In 1851, De Renne married George Wymberley Jones De Renne, who, for a period of his life, was the wealthiest citizen of Savannah, Georgia. An owner of the Wormsloe Plantation, George collected over 1300 volumes of the history of the State of Georgia. They had four children, each of whom (but especially son Wymberley Jones De Renne) continued their father's legacy of maintaining and printing collections of Georgia's history. Wymberley Wormsloe De Renne, son of Wymberly Jones De Renne, completed what his father had not prior to his death in 1916. Wymberley Wormsloe De Renne's sister, Elfrida De Renne Barrow, was also instrumental in preserving the history of Georgia. Only first-born Wymberley Jones De Renne continued the family line.

After De Renne became a widow, she asked Charles Colcock Jones Jr. to edit the fifth of husband's Wormsloe Quartos, a compendium of unpublished colonial laws in Georgia. A sixth quarto, a journal of John James Perceval, 3rd Earl of Egmont, followed in 1886, also edited by Jones. De Renne spent her final years seeking out Civil War relics, including books and pamphlets from the Confederacy, a collection described by Douglas Southall Freeman in his A Calendar of Confederate Papers (1908) as "second to none in the country."

== Death ==
On May 18, 1880, De Renne's husband had the remains of family members (including his grandfather, Noble Wimberly Jones) contained in a brick vault at Savannah's Colonial Park Cemetery moved to a new family vault in Bonaventure Cemetery.

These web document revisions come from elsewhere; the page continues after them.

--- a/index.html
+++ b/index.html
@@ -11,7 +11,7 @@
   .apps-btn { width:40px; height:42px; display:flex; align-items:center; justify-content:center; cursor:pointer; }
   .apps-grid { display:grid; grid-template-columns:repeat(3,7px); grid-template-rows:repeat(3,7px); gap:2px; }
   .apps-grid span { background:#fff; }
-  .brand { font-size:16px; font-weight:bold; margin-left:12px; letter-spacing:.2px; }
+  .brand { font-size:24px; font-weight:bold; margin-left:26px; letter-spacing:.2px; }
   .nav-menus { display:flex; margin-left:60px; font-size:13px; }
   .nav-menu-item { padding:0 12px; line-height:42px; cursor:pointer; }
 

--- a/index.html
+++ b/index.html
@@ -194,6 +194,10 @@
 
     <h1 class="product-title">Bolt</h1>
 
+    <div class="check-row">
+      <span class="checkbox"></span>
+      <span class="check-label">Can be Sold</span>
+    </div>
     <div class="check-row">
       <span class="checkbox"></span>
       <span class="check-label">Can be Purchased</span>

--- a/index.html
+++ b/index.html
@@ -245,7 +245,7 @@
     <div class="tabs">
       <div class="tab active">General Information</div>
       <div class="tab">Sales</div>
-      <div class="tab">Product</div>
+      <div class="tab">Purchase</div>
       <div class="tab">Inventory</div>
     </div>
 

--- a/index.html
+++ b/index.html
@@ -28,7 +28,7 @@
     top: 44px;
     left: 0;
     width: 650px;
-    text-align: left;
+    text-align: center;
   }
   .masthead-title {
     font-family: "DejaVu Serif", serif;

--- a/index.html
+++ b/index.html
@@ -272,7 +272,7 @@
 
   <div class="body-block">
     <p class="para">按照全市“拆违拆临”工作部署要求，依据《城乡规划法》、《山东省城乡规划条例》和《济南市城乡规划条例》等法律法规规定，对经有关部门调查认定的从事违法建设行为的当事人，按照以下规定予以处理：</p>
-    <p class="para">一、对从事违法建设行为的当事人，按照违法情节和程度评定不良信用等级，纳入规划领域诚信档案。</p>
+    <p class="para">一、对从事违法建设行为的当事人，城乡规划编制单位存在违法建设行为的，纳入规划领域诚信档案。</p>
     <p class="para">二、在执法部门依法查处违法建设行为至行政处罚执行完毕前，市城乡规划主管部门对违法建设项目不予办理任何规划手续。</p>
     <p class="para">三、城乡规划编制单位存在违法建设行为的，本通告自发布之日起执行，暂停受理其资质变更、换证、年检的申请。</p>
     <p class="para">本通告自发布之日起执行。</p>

De Renne died in 1887, aged 52. She had survived her husband by seven years. The couple left their collections to their son Everard. Upon his death in 1894, the collection was donated to the American Civil War Museum in Richmond, Virginia. The G. W. J. De Renne Georgia Historical Collection was bequeathed to Atlanta's Georgia State Library, which catalogued it in The De Renne Gift (1894). The books were transferred to the Hargrett Rare Book and Manuscript Library at the University of Georgia in 1992.